No big deal. Reattachments were made in no time. Within hours, they were home, all 88% of them, eating their favorite foods and opening presents with their friends. I heard that Dr. Quarterman made the rounds, congratulating them

When the rest of the kids are done here today, I’ll be able to return Jamie’s teeth to him. Lizzy will get back both of her fingers. The refrigerators contain a wide variety of incentives. They’re all carefully labeled.

I sit. I wait. Another hour passes. No lunch is served. The remaining kids work and work and work. I doubt they’re hungry, anyway.

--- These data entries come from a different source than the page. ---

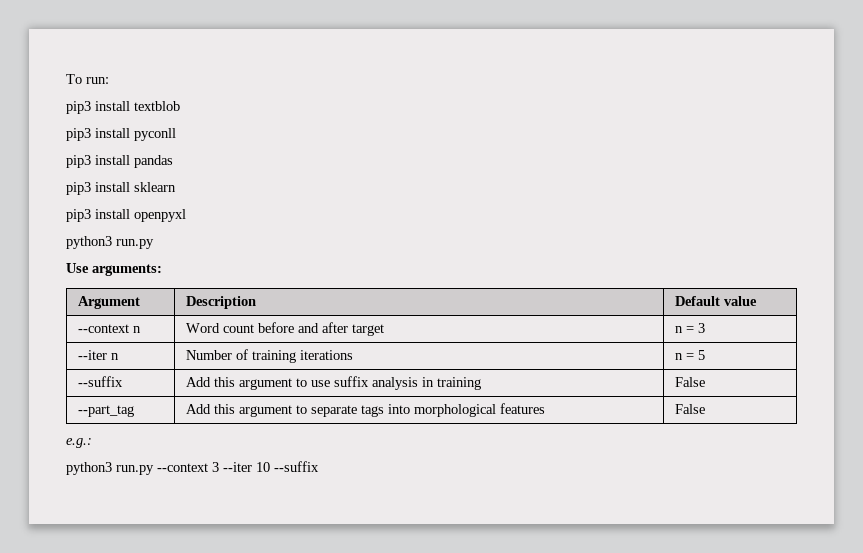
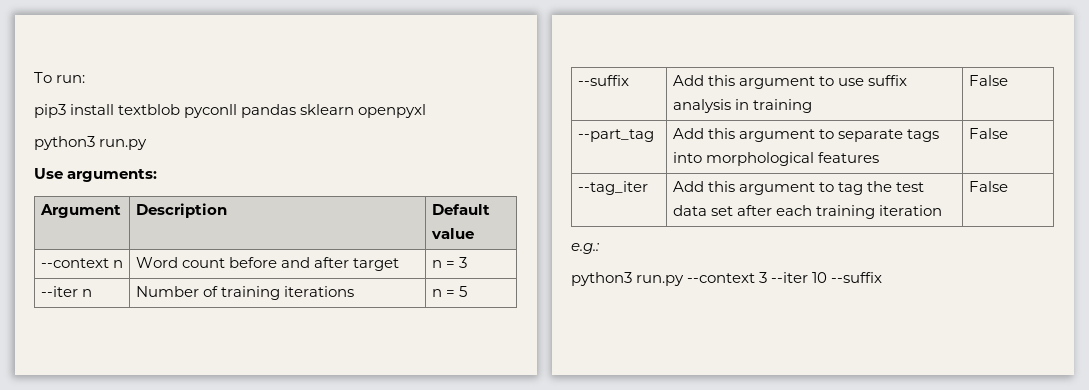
- pip3 install textblob
- pip3 install pyconll
- pip3 install pandas
- pip3 install sklearn
- pip3 install openpyxl
+ pip3 install textblob pyconll pandas sklearn openpyxl
+ --tag_iter | Add this argument to tag the test data set after each training iteration | False

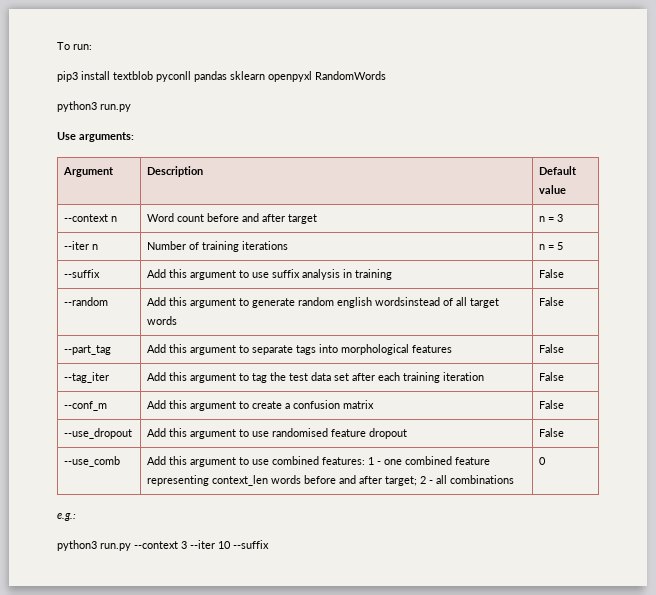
- pip3 install textblob pyconll pandas sklearn openpyxl
+ pip3 install textblob pyconll pandas sklearn openpyxl RandomWords
+ --random | Add this argument to generate random english wordsinstead of all target words | False
+ --conf_m | Add this argument to create a confusion matrix | False
+ --use_dropout | Add this argument to use randomised feature dropout | False
+ --use_comb | Add this argument to use combined features: 1 - one combined feature representing context_len words before and after target; 2 - all combinations | 0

I’m sure as hell not hungry.

And in the end, it’s only Marjorie. She’s the very last of them. Her percentage is at the leftmost edge of standard deviation, and she has just one question left to answer. The correct answer is “C.” I have the answer key right in front of me.

Choose “C,” I try to project to her in my mind. C’mon, kid. Choose “C.” When in doubt, that’s what you’re always supposed to choose, right?

My personal effectiveness score now rests at 89%, one percent higher than it’s ever been, and yet one little question away from—well, to be honest, I don’t know. They never tell that kind of thing. We know the incentives in advance, but they don’t advertise the consequences.

She adjusts her monocle, blinks away sweat. She’s testing for the return of her left eyeball—which is the most nearsighted one. If she gets it back, they’ll even fix it for her.

Marjorie uses her scratch paper. She takes her time. She does her best.

Maybe they’ll just change my assignment, I dare to hope. They won’t hurt me. I’m worth too much to them.

Her finger hovers over the keyboard, shaking. And at last, she picks one. She answers the question.

I pray they’ll go easier on her, this time.

The last of the police officers disperse. It’s all over. A couple of them, I know, will be headed my way.

Oh, well, I tell myself. I’m tired of teaching first grade anyway.